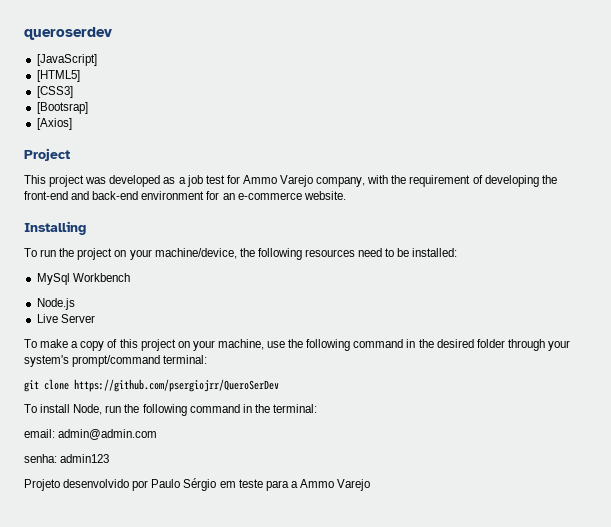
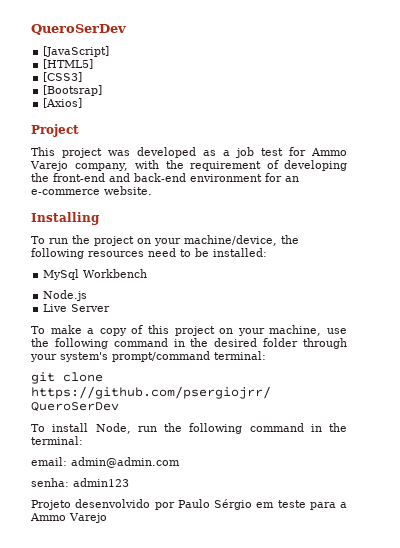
- queroserdev
+ QueroSerDev

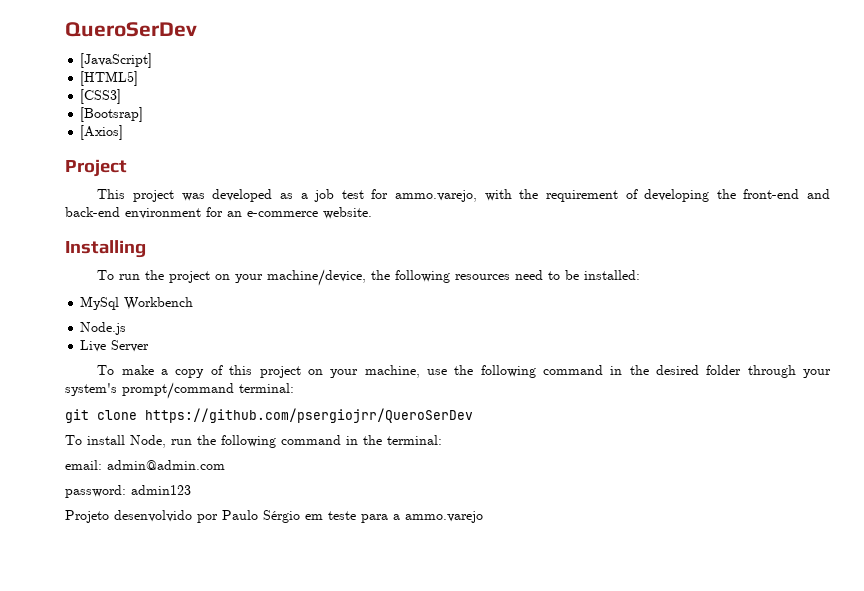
- This project was developed as a job test for Ammo Varejo company, with the requirement of developing the front-end and back-end environment for an e-commerce website.
+ This project was developed as a job test for ammo.varejo, with the requirement of developing the front-end and back-end environment for an e-commerce website.
- senha: admin123
+ password: admin123
- Projeto desenvolvido por Paulo Sérgio em teste para a Ammo Varejo
+ Projeto desenvolvido por Paulo Sérgio em teste para a ammo.varejo

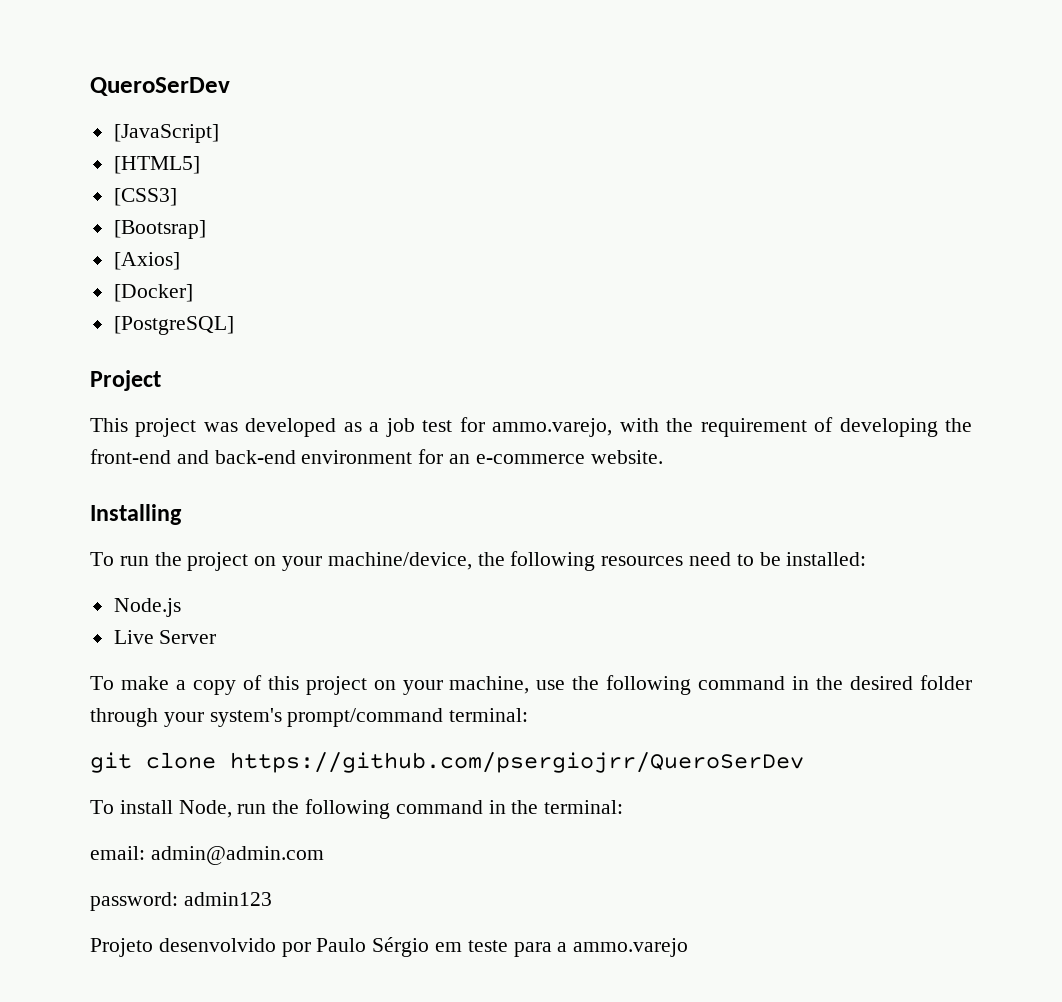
+ [Docker]
+ [PostgreSQL]
- MySql Workbench

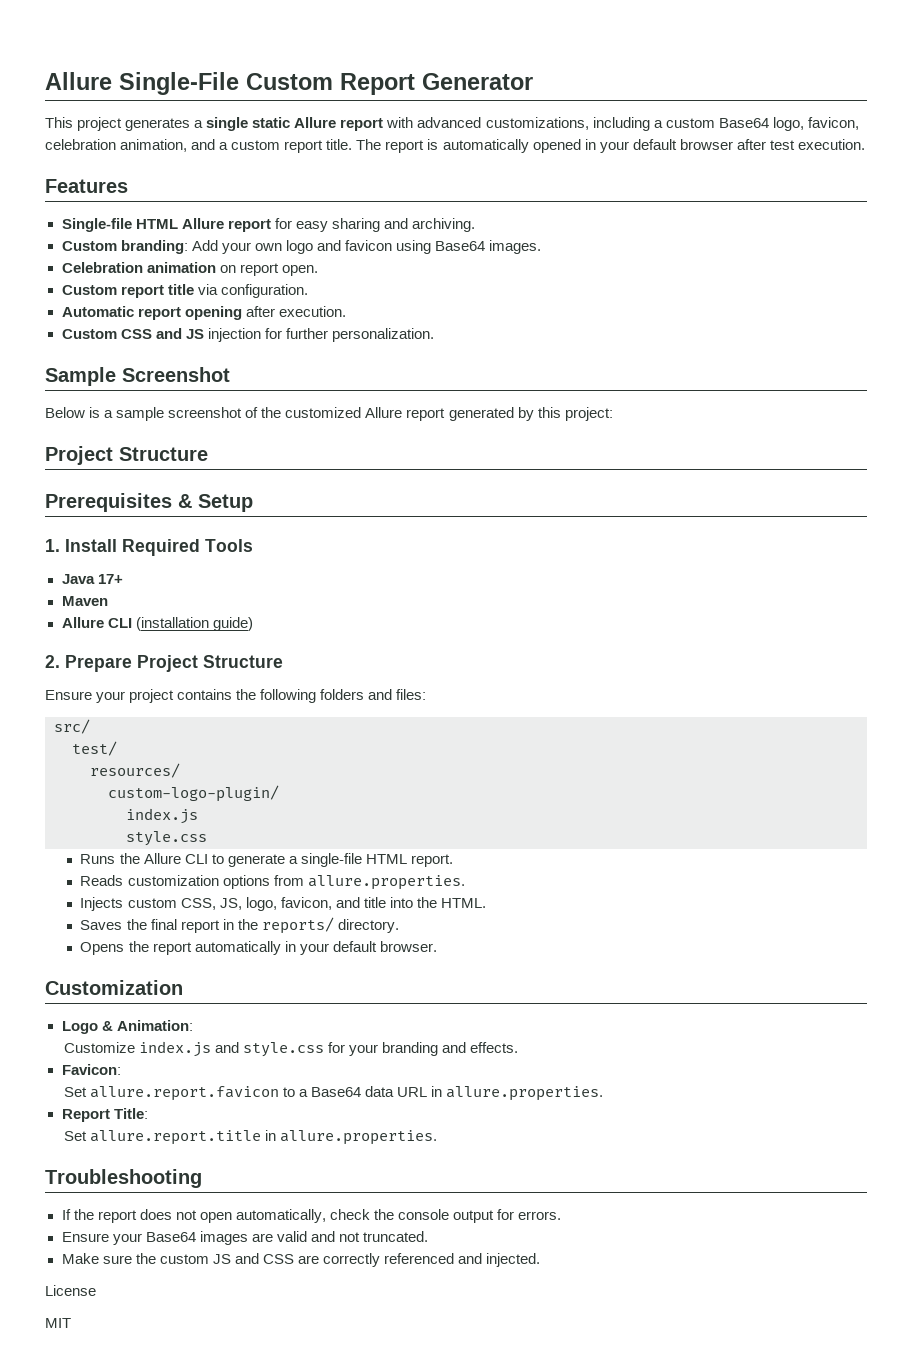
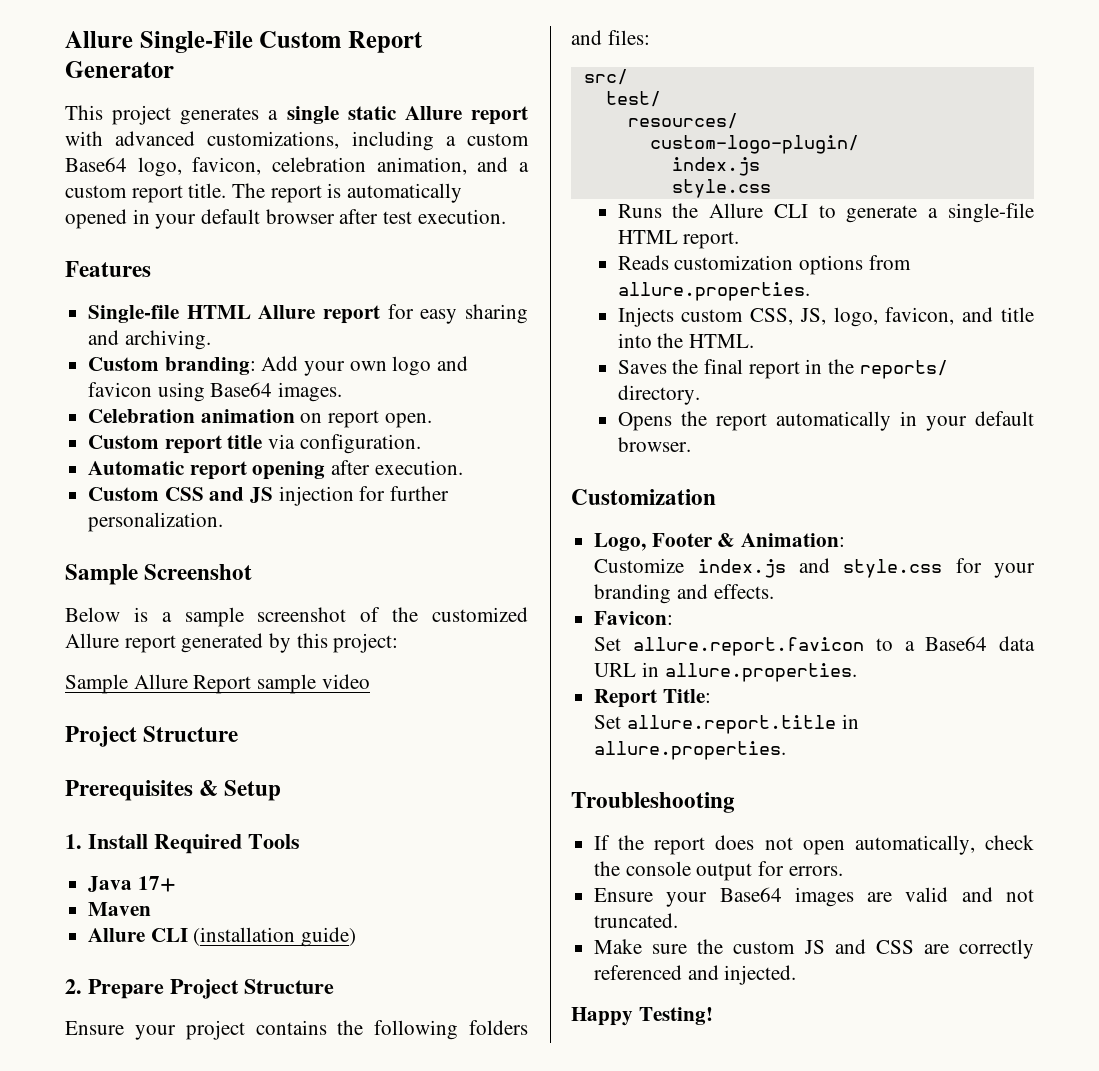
+ Sample Allure Report sample video
- Logo & Animation:
+ Logo, Footer & Animation:
- License
- MIT
+ Happy Testing!

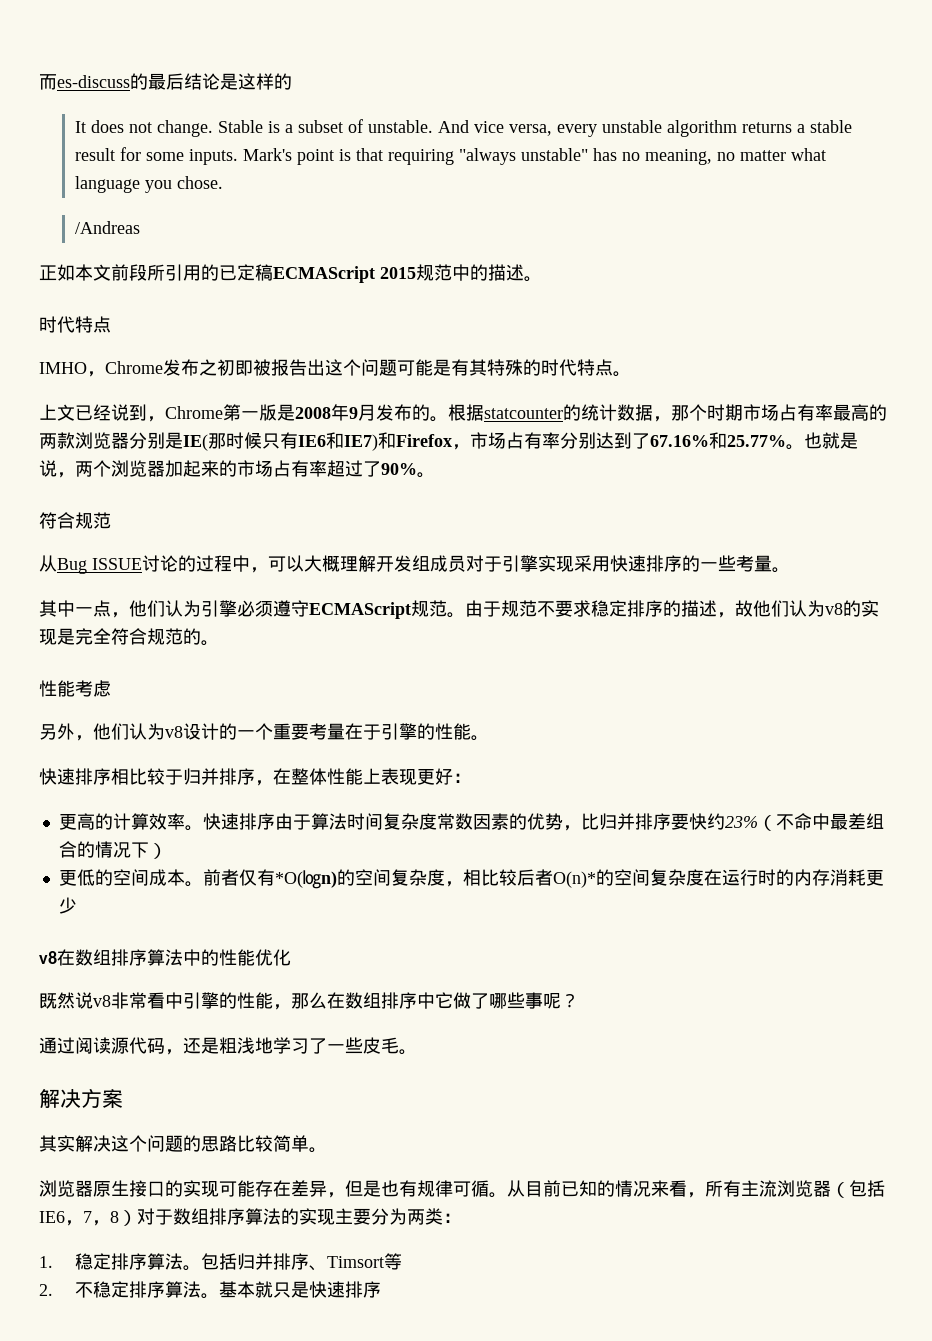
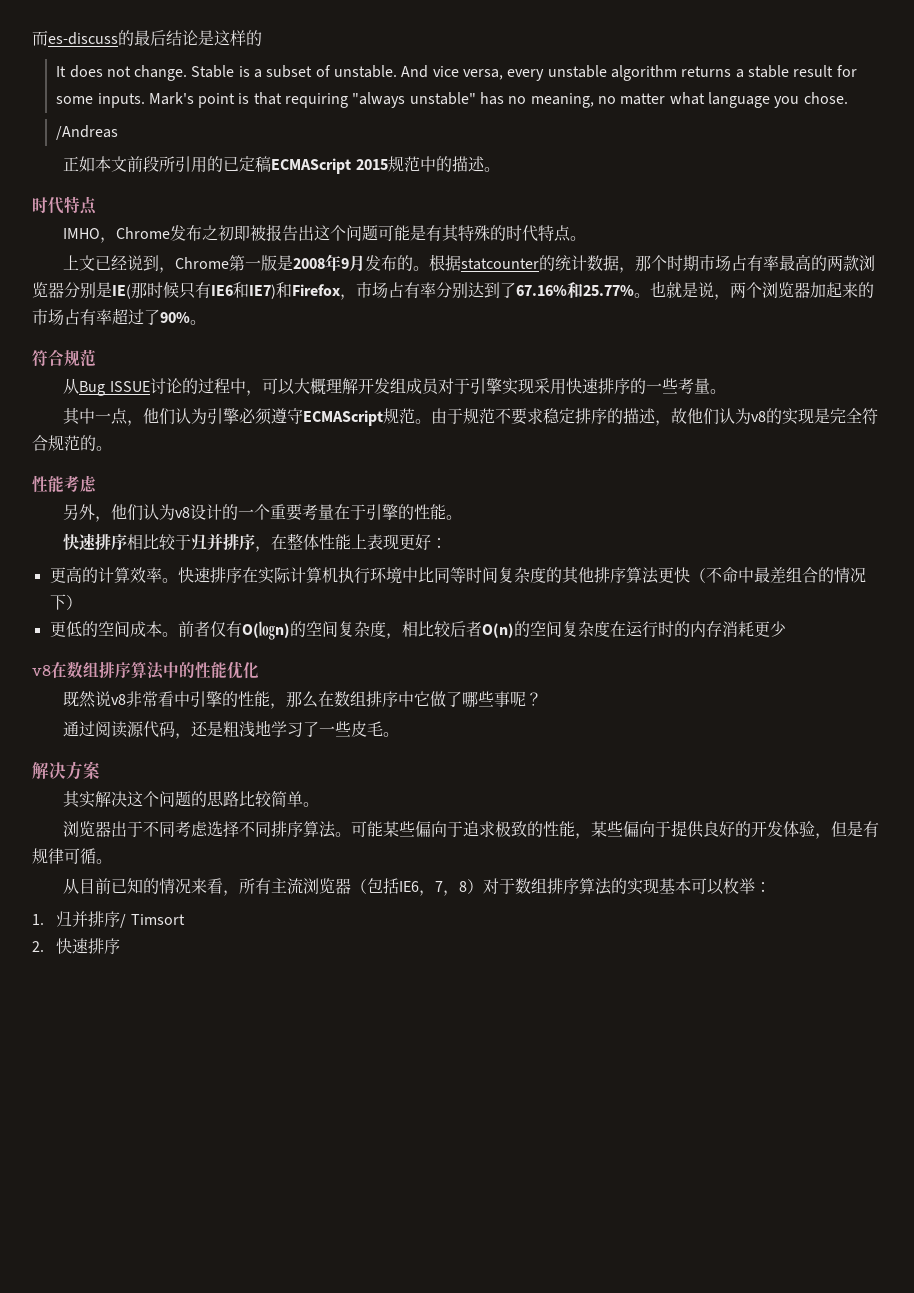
- 快速排序由于算法时间复杂度常数因素的优势，比归并排序要快约23%（不命中最差组合的情况下）
+ 快速排序在实际计算机执行环境中比同等时间复杂度的其他排序算法更快（不命中最差组合的情况下）
- 前者仅有*O(㏒n)的空间复杂度，相比较后者O(n)*的空间复杂度在运行时的内存消耗更少
+ 前者仅有O(㏒n)的空间复杂度，相比较后者O(n)的空间复杂度在运行时的内存消耗更少
- 浏览器原生接口的实现可能存在差异，但是也有规律可循。从目前已知的情况来看，所有主流浏览器（包括IE6，7，8）对于数组排序算法的实现主要分为两类：
+ 浏览器出于不同考虑选择不同排序算法。可能某些偏向于追求极致的性能，某些偏向于提供良好的开发体验，但是有规律可循。
+ 从目前已知的情况来看，所有主流浏览器（包括IE6，7，8）对于数组排序算法的实现基本可以枚举：
- 1.稳定排序算法。包括归并排序、Timsort等
+ 1.归并排序/ Timsort
- 2.不稳定排序算法。基本就只是快速排序
+ 2.快速排序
━━━
= Task requirements =
Repeat the listing above word for word, omitting the pictures.

= Task answer =
- queroserdev
+ QueroSerDev

- This project was developed as a job test for Ammo Varejo company, with the requirement of developing the front-end and back-end environment for an e-commerce website.
+ This project was developed as a job test for ammo.varejo, with the requirement of developing the front-end and back-end environment for an e-commerce website.
- senha: admin123
+ password: admin123
- Projeto desenvolvido por Paulo Sérgio em teste para a Ammo Varejo
+ Projeto desenvolvido por Paulo Sérgio em teste para a ammo.varejo

+ [Docker]
+ [PostgreSQL]
- MySql Workbench

+ Sample Allure Report sample video
- Logo & Animation:
+ Logo, Footer & Animation:
- License
- MIT
+ Happy Testing!

- 快速排序由于算法时间复杂度常数因素的优势，比归并排序要快约23%（不命中最差组合的情况下）
+ 快速排序在实际计算机执行环境中比同等时间复杂度的其他排序算法更快（不命中最差组合的情况下）
- 前者仅有*O(㏒n)的空间复杂度，相比较后者O(n)*的空间复杂度在运行时的内存消耗更少
+ 前者仅有O(㏒n)的空间复杂度，相比较后者O(n)的空间复杂度在运行时的内存消耗更少
- 浏览器原生接口的实现可能存在差异，但是也有规律可循。从目前已知的情况来看，所有主流浏览器（包括IE6，7，8）对于数组排序算法的实现主要分为两类：
+ 浏览器出于不同考虑选择不同排序算法。可能某些偏向于追求极致的性能，某些偏向于提供良好的开发体验，但是有规律可循。
+ 从目前已知的情况来看，所有主流浏览器（包括IE6，7，8）对于数组排序算法的实现基本可以枚举：
- 1.稳定排序算法。包括归并排序、Timsort等
+ 1.归并排序/ Timsort
- 2.不稳定排序算法。基本就只是快速排序
+ 2.快速排序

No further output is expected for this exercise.